The casting of DiCaprio and De Niro further intensifies this critique. While DiCaprio adequately embodies the obtuse protagonist, there remains an intrusive sense that DiCaprio is performing a character. The same logic applies to De Niro, except he’s playing a role we’ve seen countless times before. The result is stilted and often predictable with Lily Gladstone being the only true success story. The clarity of her performance, and the lack of disharmony between subject and performer, is ultimately appropriate for a story as rooted-in-reality as this. What otherwise reinforces this imbalance are the genuine casting risks taken in the form of non-actors, contrasting the film’s naturalistic approach with an awkward theatricality (see Brendan Fraser). 

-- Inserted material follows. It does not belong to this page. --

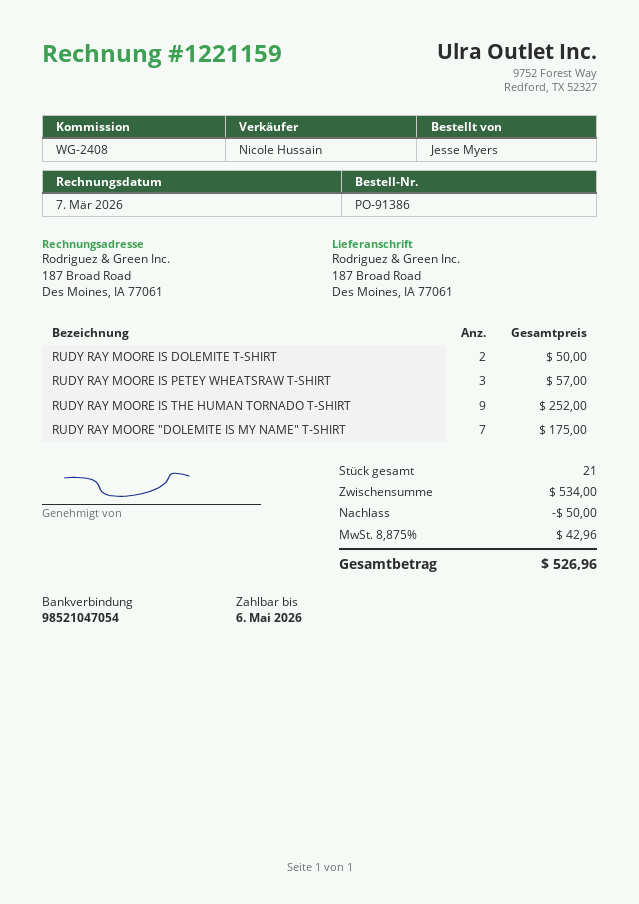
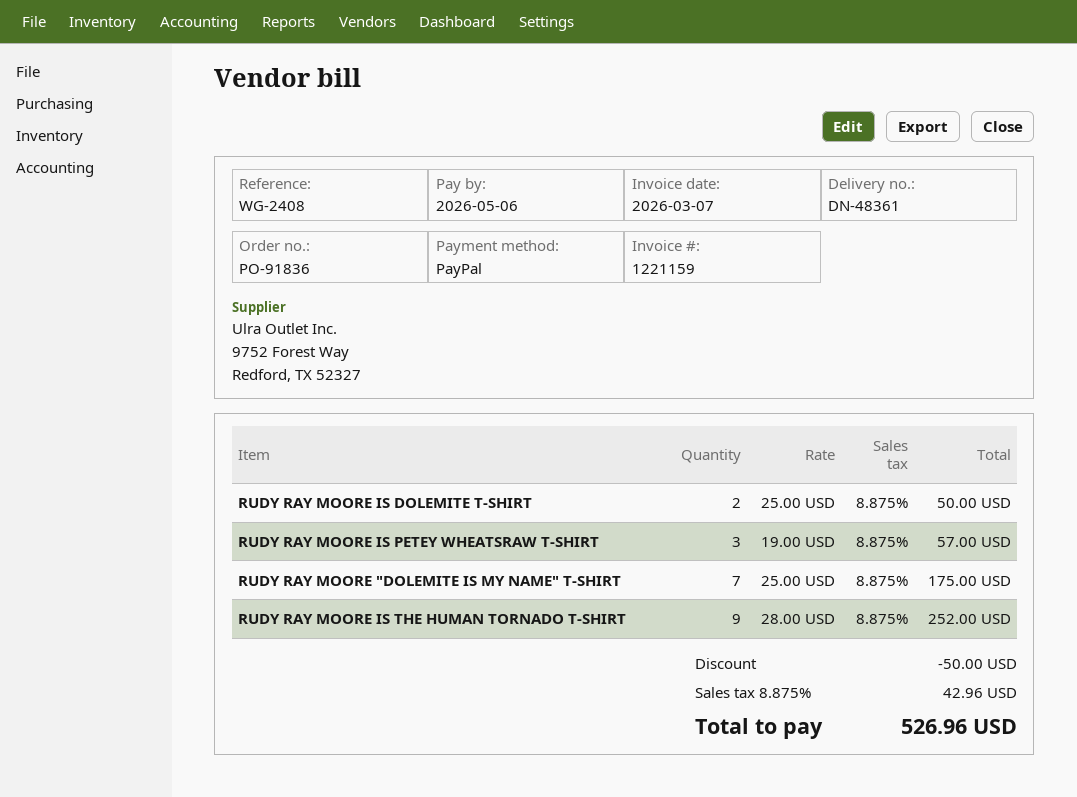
order number: PO-91386 -> PO-91836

In a similar manner, the desire to take risks, to tell radical stories with newfound perspective, informs the fundamental disconnect between auteur and material. Where The Irishman (2019) took advantage of its auteurist licence – extensive runtime, Netflix budget, indulgent cast-list, metatextual intricacies – Flower Moon is far more unsure of itself. What transpires is an awkward marrying of artistic consent with a director that is more self-conscious than ever. 

Theoretically, this dilemma makes for a fascinating moment in Scorsese’s late career. The watching experience, however, is far less engaging, especially when meandering to the main thesis statement. On the level of filmmaking, sadly, there remains a certain complacency that reveals Flower Moon to be unsure of its purpose beyond the crucial illumination of a harrowing wave of oppression.